▶ **SOURCE MATERIAL**:
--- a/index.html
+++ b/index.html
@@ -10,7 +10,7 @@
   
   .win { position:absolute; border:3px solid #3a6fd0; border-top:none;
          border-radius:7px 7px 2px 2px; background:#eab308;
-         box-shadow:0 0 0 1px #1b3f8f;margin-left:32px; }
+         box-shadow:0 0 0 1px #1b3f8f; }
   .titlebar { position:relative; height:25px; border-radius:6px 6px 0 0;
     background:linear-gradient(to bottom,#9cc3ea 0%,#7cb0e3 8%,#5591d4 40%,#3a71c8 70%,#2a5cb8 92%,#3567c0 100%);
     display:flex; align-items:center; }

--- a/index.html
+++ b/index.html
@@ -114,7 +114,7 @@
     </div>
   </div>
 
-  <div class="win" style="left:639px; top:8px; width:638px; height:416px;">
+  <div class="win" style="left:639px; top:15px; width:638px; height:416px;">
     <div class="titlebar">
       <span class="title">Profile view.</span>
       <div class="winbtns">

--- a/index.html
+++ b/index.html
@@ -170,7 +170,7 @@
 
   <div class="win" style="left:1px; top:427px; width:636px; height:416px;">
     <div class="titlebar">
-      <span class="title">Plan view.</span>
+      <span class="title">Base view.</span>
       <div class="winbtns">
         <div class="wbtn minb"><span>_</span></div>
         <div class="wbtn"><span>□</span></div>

* * *

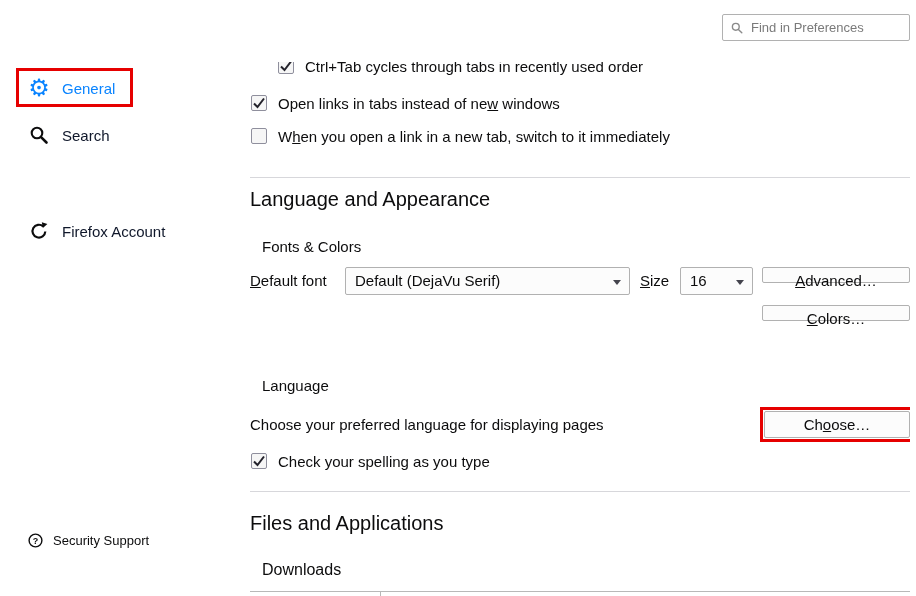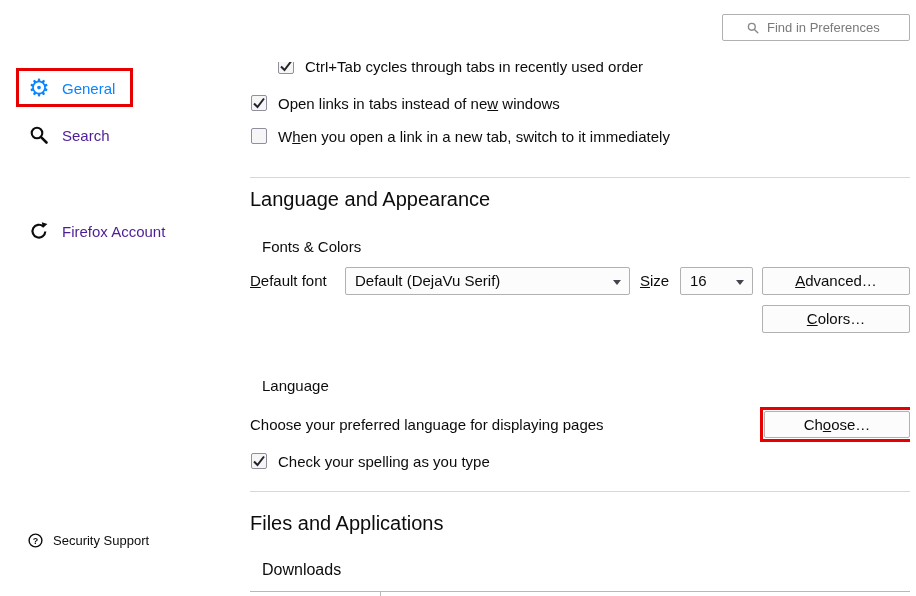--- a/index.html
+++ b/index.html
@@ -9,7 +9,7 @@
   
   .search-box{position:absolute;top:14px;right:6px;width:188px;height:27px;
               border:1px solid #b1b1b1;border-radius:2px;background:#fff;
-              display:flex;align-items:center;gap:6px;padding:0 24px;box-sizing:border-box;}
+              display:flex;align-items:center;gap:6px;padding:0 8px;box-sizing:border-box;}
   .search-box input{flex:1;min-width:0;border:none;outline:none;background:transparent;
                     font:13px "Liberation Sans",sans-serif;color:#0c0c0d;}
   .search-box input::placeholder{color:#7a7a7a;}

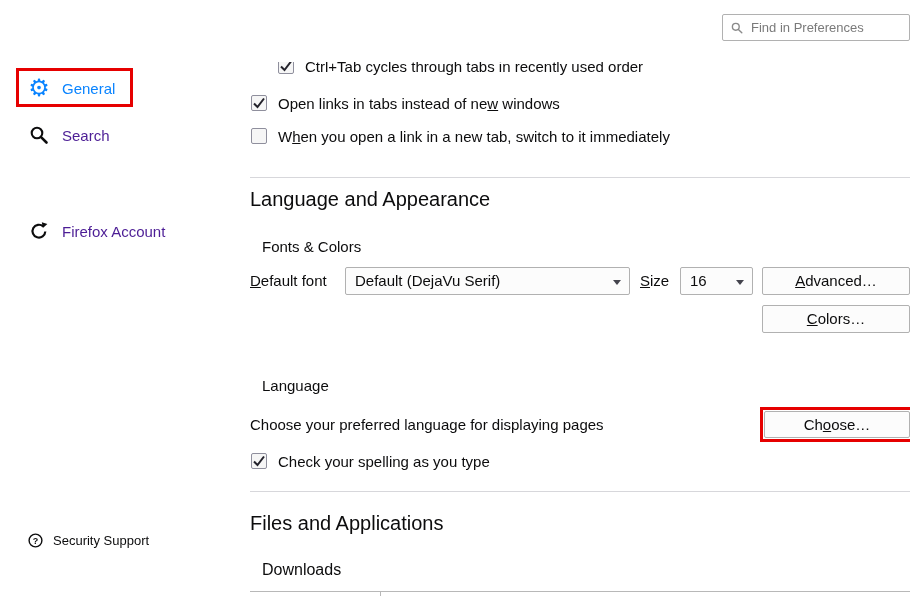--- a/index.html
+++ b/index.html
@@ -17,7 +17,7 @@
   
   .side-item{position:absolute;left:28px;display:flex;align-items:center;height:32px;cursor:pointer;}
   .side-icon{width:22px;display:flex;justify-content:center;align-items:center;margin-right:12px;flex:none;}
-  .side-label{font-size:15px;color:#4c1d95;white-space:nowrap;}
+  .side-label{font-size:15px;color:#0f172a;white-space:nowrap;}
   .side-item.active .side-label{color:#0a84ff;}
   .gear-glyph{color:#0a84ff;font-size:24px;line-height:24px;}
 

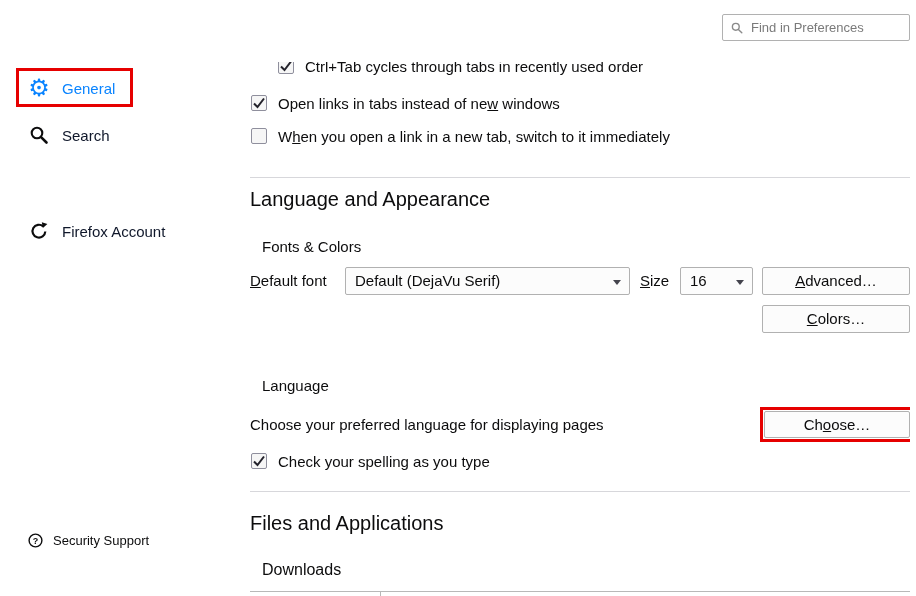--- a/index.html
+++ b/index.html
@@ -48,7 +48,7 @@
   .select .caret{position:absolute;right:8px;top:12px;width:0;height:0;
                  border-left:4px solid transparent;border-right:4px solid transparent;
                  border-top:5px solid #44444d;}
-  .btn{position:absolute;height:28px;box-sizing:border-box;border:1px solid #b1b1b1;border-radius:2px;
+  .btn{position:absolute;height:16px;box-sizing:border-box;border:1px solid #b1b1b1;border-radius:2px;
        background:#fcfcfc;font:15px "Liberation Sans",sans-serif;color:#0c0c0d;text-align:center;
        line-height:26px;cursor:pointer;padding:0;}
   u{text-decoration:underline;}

▶ **PROBLEM DETAILS**: Within these records, how many lines include the word "Liberation"? The reply should be that number alone.

▶ **EXERCISE OUTPUT**: 2